**Exercise requirements:** In the listing below, find the line containing "[226,157,251,170] my -> [467,132,489,143] the" and the line containing "[319,578,378,594] where ->". Repeat exactly those two lines and every line between them.

......

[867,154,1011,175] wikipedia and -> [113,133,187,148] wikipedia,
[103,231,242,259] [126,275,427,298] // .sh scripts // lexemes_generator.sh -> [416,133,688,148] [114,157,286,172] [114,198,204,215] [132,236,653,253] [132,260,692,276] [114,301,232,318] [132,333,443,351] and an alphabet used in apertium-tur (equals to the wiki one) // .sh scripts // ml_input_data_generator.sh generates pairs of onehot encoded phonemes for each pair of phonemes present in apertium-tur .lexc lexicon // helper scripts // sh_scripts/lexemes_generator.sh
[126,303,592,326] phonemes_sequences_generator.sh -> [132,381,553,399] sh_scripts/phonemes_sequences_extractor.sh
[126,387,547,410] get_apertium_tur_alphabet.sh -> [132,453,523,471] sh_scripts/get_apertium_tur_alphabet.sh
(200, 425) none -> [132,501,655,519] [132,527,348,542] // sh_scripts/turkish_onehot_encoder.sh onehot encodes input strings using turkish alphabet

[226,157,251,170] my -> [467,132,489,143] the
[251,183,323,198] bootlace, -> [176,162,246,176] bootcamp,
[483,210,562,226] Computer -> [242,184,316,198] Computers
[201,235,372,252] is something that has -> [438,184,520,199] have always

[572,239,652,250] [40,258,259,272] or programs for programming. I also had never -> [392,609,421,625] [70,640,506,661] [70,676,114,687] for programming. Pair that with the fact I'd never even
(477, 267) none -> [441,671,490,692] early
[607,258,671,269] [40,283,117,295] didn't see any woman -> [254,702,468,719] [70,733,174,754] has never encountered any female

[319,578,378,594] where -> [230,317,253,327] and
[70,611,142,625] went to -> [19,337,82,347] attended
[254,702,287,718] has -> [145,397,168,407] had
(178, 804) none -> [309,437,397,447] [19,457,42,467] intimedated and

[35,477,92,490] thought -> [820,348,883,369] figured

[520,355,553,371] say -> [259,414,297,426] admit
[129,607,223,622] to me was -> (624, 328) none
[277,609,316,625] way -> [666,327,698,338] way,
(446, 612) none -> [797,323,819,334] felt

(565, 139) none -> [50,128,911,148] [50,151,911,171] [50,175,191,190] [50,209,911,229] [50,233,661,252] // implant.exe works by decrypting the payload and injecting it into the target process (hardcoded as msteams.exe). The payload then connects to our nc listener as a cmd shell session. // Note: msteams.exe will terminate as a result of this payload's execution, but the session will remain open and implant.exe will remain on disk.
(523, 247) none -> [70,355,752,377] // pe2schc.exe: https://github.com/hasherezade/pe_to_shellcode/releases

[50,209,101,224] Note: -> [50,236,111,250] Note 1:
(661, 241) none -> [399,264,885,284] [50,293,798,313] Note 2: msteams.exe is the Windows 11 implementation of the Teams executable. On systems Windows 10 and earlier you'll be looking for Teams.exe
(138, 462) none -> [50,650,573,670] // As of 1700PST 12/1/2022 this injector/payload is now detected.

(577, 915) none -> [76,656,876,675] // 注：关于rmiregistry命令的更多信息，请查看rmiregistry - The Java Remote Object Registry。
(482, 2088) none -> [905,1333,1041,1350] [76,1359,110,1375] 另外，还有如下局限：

......

**Result:**
[226,157,251,170] my -> [467,132,489,143] the
[251,183,323,198] bootlace, -> [176,162,246,176] bootcamp,
[483,210,562,226] Computer -> [242,184,316,198] Computers
[201,235,372,252] is something that has -> [438,184,520,199] have always

[572,239,652,250] [40,258,259,272] or programs for programming. I also had never -> [392,609,421,625] [70,640,506,661] [70,676,114,687] for programming. Pair that with the fact I'd never even
(477, 267) none -> [441,671,490,692] early
[607,258,671,269] [40,283,117,295] didn't see any woman -> [254,702,468,719] [70,733,174,754] has never encountered any female

[319,578,378,594] where -> [230,317,253,327] and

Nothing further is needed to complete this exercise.